_Data extracts_
"""
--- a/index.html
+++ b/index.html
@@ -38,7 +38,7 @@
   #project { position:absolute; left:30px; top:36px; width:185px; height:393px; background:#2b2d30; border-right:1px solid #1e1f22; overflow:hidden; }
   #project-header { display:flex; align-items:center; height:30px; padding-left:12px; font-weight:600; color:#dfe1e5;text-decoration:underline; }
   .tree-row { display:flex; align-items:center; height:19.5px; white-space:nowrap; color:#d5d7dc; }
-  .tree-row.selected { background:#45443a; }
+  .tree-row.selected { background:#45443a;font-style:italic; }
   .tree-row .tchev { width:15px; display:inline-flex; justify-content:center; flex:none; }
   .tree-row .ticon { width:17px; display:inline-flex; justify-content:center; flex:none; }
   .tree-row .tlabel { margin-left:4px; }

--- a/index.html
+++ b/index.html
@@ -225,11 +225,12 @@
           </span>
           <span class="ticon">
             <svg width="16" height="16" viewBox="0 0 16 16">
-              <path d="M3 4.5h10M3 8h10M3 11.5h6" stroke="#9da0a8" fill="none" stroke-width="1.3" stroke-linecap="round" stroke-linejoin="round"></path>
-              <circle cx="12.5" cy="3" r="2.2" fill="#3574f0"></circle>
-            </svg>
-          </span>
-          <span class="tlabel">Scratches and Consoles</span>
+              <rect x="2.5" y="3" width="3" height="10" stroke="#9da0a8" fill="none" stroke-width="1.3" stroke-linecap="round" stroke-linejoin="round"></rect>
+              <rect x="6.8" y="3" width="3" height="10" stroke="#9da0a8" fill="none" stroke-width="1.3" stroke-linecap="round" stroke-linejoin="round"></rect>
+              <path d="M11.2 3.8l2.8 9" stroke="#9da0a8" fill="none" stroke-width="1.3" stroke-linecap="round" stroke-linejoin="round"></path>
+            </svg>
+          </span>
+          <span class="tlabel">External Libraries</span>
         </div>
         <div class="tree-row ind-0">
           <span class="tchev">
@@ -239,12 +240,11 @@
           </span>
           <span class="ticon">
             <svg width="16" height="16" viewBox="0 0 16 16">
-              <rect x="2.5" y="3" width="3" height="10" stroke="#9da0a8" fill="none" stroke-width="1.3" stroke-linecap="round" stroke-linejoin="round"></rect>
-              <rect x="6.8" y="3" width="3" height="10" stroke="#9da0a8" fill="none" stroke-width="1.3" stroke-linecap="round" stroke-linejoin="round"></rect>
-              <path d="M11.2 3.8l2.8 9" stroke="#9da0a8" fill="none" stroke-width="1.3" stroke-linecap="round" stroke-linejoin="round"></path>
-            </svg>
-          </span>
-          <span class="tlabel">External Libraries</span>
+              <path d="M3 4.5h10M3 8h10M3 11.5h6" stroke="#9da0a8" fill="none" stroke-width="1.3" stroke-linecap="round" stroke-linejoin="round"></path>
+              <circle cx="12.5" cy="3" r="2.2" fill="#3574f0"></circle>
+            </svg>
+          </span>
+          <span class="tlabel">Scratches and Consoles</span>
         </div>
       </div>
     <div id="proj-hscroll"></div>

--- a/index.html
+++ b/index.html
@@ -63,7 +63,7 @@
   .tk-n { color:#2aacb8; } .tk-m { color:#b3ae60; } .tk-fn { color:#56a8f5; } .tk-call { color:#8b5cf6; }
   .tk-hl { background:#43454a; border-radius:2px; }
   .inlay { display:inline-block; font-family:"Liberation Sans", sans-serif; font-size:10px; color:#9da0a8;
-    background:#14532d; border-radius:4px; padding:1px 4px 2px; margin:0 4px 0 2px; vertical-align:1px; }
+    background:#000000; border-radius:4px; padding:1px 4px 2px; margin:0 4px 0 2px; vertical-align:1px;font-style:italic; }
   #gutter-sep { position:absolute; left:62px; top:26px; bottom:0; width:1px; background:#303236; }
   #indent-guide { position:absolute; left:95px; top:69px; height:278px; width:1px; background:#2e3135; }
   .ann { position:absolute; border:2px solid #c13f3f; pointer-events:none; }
"""
"""
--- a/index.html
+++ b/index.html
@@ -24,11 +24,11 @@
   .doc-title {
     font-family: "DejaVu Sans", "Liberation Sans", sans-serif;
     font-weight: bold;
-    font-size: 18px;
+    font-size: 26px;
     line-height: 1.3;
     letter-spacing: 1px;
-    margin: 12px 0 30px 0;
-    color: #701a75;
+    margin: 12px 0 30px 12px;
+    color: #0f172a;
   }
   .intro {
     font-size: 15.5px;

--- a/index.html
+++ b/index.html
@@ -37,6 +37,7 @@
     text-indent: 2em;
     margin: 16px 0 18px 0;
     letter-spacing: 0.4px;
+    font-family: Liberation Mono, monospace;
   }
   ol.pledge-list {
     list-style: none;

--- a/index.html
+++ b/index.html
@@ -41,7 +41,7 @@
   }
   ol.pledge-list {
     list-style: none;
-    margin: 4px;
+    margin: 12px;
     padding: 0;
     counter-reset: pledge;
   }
"""
"""
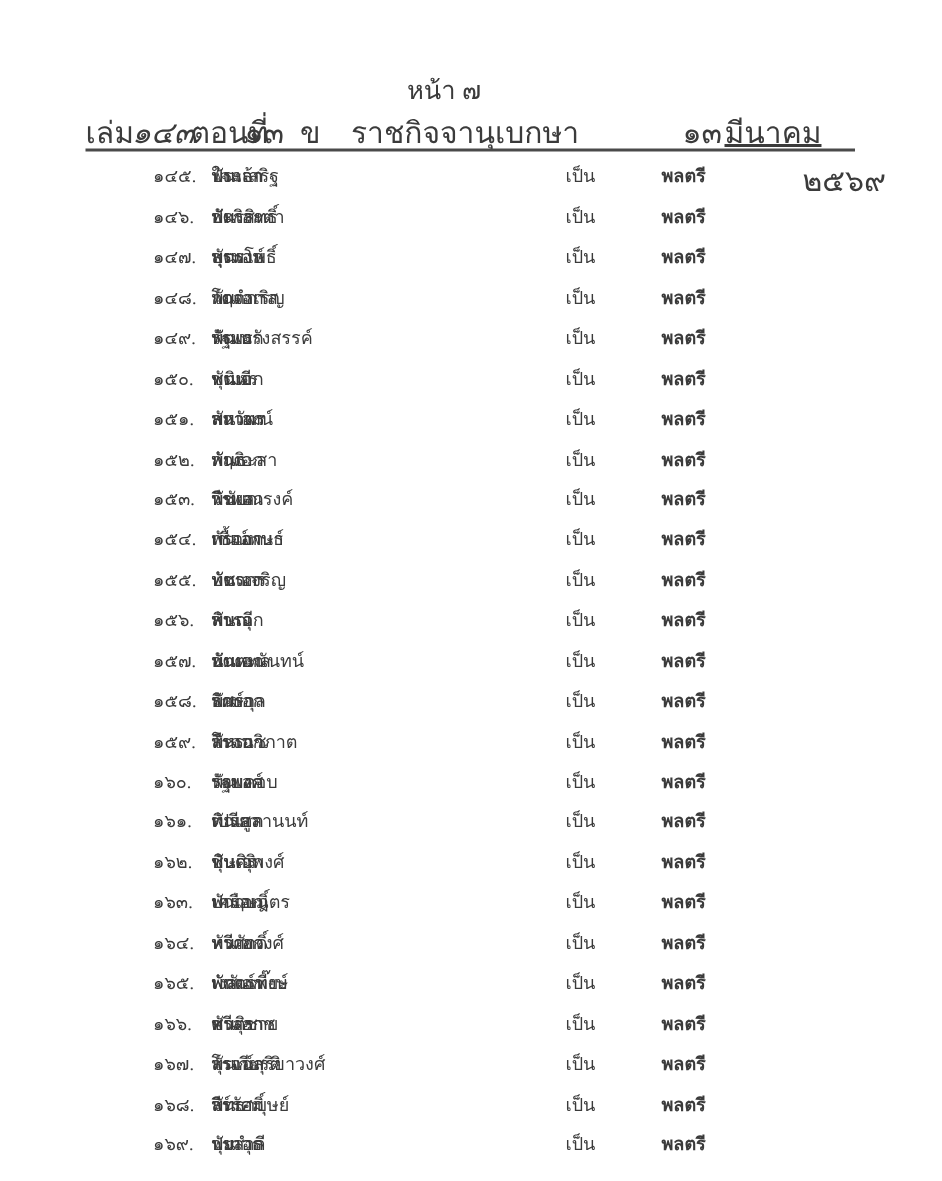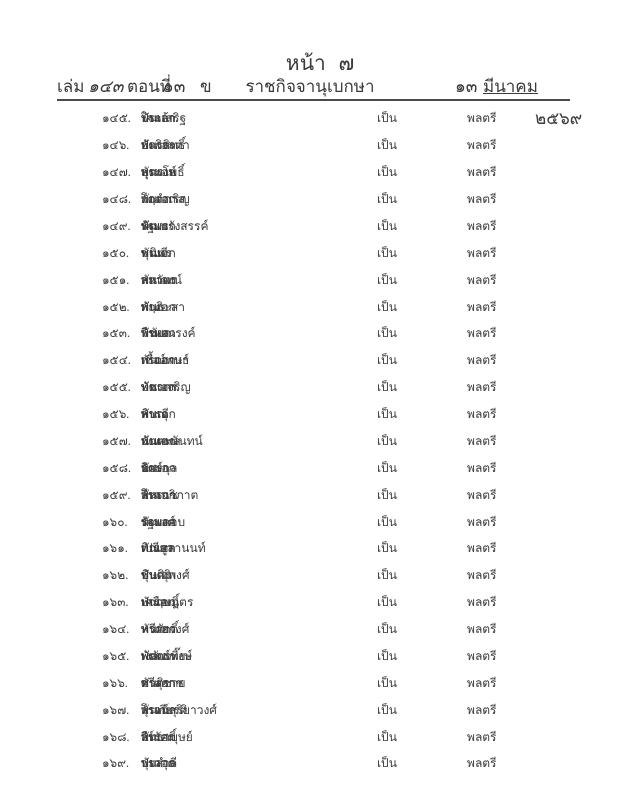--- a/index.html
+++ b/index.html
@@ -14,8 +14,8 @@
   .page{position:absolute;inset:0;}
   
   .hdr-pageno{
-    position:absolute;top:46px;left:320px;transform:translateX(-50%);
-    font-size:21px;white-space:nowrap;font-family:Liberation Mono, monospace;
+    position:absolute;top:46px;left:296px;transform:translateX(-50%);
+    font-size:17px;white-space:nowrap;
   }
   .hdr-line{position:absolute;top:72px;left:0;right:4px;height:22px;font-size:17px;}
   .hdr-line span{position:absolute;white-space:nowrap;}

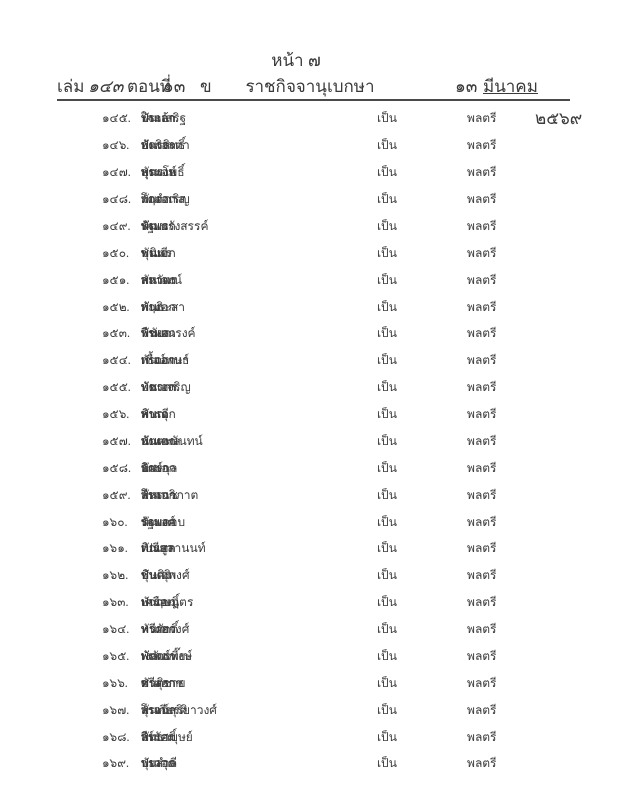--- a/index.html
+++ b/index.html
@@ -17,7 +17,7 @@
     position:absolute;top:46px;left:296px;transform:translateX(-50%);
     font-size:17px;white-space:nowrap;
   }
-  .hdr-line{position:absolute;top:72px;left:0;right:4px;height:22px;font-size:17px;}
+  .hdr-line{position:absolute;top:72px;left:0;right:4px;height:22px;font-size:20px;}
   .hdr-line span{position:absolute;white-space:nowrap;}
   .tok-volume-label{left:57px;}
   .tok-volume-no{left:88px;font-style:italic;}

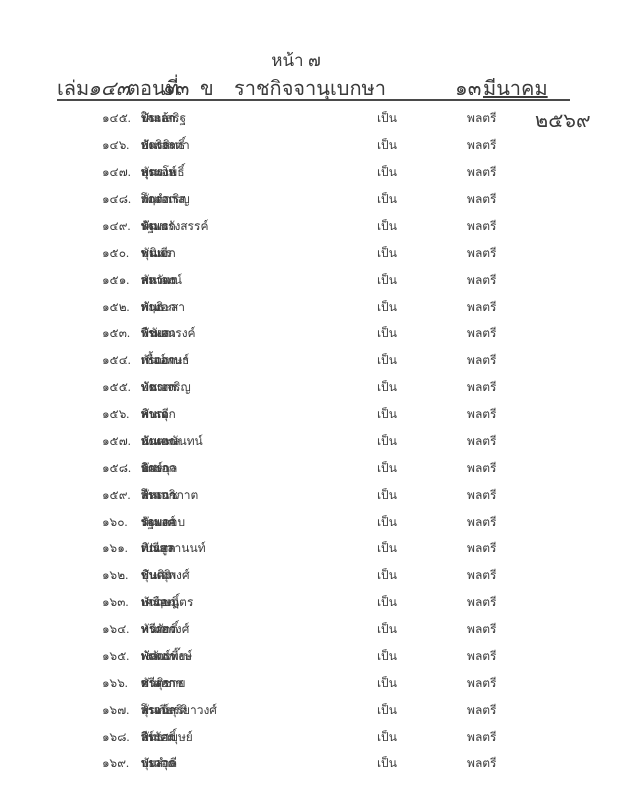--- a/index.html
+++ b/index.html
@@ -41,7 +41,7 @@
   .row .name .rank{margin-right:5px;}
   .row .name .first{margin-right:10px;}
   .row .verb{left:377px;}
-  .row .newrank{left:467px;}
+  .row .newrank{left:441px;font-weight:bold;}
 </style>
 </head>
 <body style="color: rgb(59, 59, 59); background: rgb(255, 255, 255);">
"""
_Task_
With no other words, report how many lines in the entries hold the string "bold".

_Written answer_
2